The second shot, with a GRD-II, came up in C1-4.01 with 2450K +11 (C1's profile for this camera is a real generic neutral translation, without camera-specific tuning), and click-balanced to 2215K +12. ISO 100, f/2.8.
The results (the M8 shot is pretty accurate, the GRD-II is way off to the blue):
 

scott kirkpatrick

Well-known member
Here's the closest I can come to the sweater's dull purple with the GRD-II (by tweaking the white balance to about 2600K +10). I still don't have an orange orange.
 

Bob

Administrator
Staff member
Purple has been tough from the beginning of my career. My first non-medical job was to create fabric color combinations that would faithfully print true in the fabric mills. We had a limited number of non-fugitive dyes available to us and not too many economical purples. The real problem with purple is the way that the eye sees it in varying illuminants. There has to be enough red and enough blue, but a purple dress has to still be purple under candle light or it is a failure. What I am talking about is the physiological sensation of purple. Jack mentioned that purple is the absence of green. That is almost right, since magenta is sort of purple, but it is not all that purple has to offer. Dyes absorb light of varying wavelengths to give us the apparent color we see.
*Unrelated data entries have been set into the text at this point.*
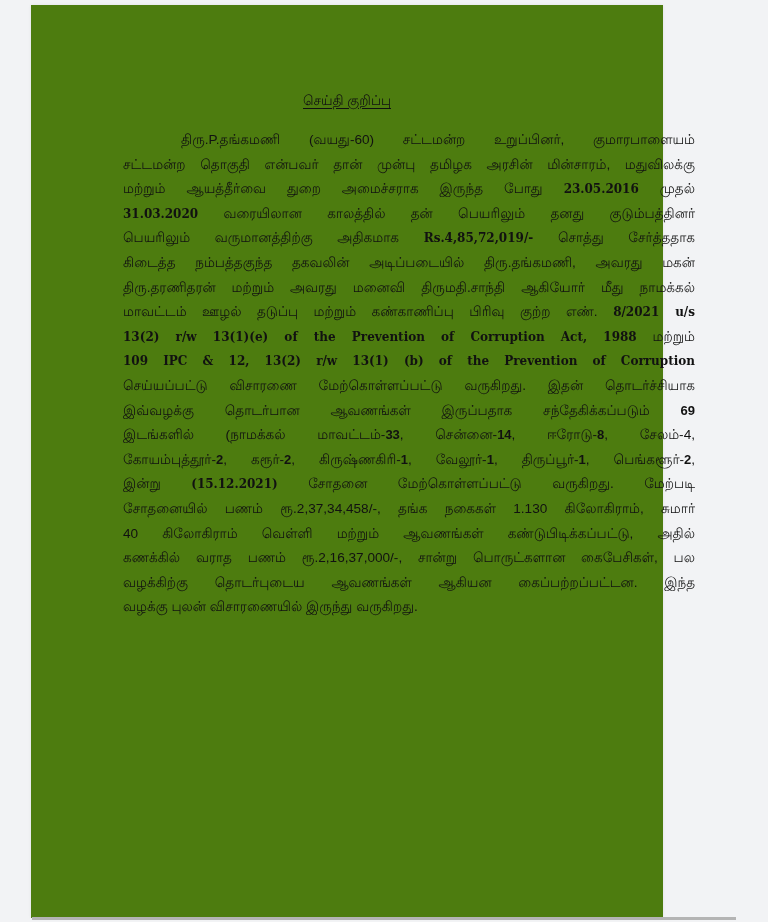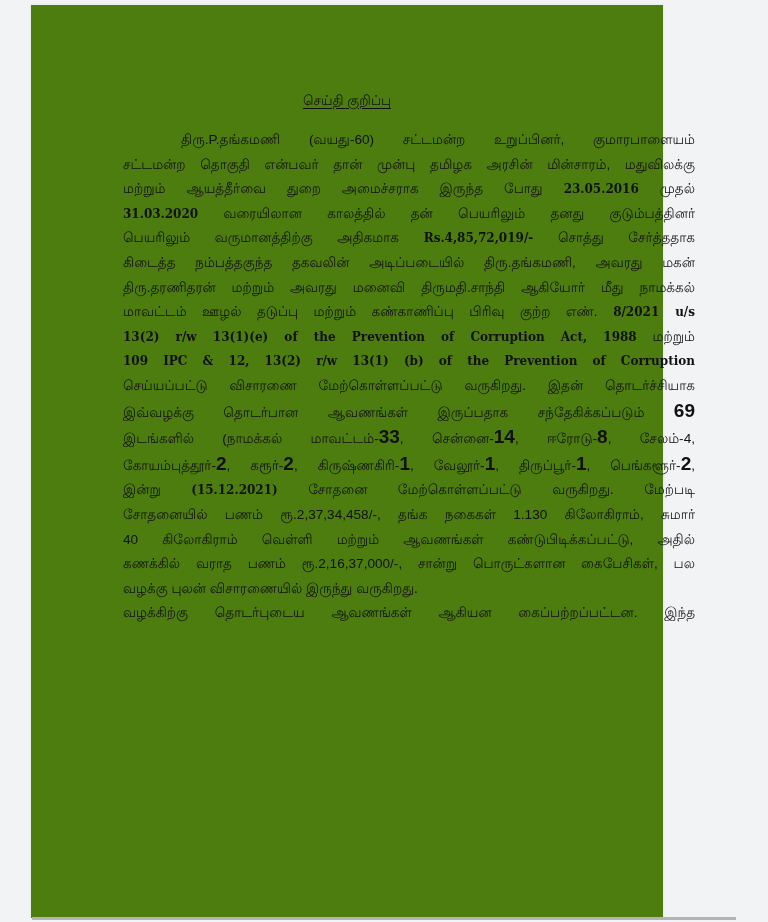--- a/index.html
+++ b/index.html
@@ -51,7 +51,7 @@
     font-weight: bold;
     font-size: 12px;
   }
-  .bn { font-weight: bold; font-size: 19px; }
+  .bn { font-weight: bold; font-size: 13px; }
 </style>
 </head>
 <body>

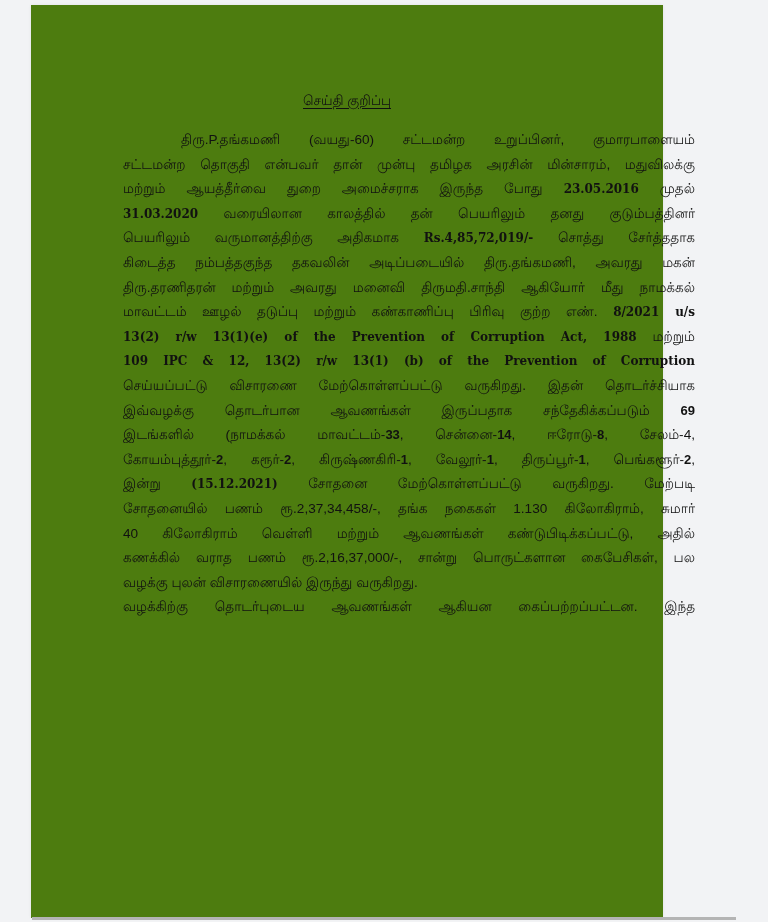--- a/index.html
+++ b/index.html
@@ -78,8 +78,8 @@
     <span class="line"><span>சோதனையில் பணம் ரூ.2,37,34,458/-, தங்க நகைகள் 1.130 கிலோகிராம், சுமார்</span></span>
     <span class="line"><span>40 கிலோகிராம் வெள்ளி மற்றும் ஆவணங்கள் கண்டுபிடிக்கப்பட்டு, அதில்</span></span>
     <span class="line"><span>கணக்கில் வராத பணம் ரூ.2,16,37,000/-, சான்று பொருட்களான கைபேசிகள், பல</span></span>
+    <span class="line"><span>வழக்கிற்கு தொடர்புடைய ஆவணங்கள் ஆகியன கைப்பற்றப்பட்டன. இந்த</span></span>
     <span class="line last"><span>வழக்கு புலன் விசாரணையில் இருந்து வருகிறது.</span></span>
-    <span class="line"><span>வழக்கிற்கு தொடர்புடைய ஆவணங்கள் ஆகியன கைப்பற்றப்பட்டன. இந்த</span></span>
   </div>
 </div>
 <div class="page-bottom-edge"></div>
There is nothing magic about red blue and green other than they are convenient. The red blue and green sensitivities of human comes do not may that closely to the red green and blue color filters that are used in out digital sensors. (see http://en.wikipedia.org/wiki/Color_vision). If a deficit of green occurs in the illuminant spectrum, the ability to generate a credible physiological purple in any dye or pigment combination is handicapped unless other colors are re-mapped according to the Ives transform q.v.
All that said, really, and in summary, creating or duplicating a color that does not exist as a spectral color in a true sense, but does exist in our mind's eye, and keeping it relatively true under a variety of illuminants, is basicly a bitch.
So, I think that there is no "true" rendering in the srgb space or even the prophoto space of a color that is quite like purple madder or purple irises. I have yet to see a photograph of the object that comes close to the real pigment as the light changes.
In order to do that, one would have to duplicate the reflection spectrum of the original, which cannot be universally be done with red blue and green.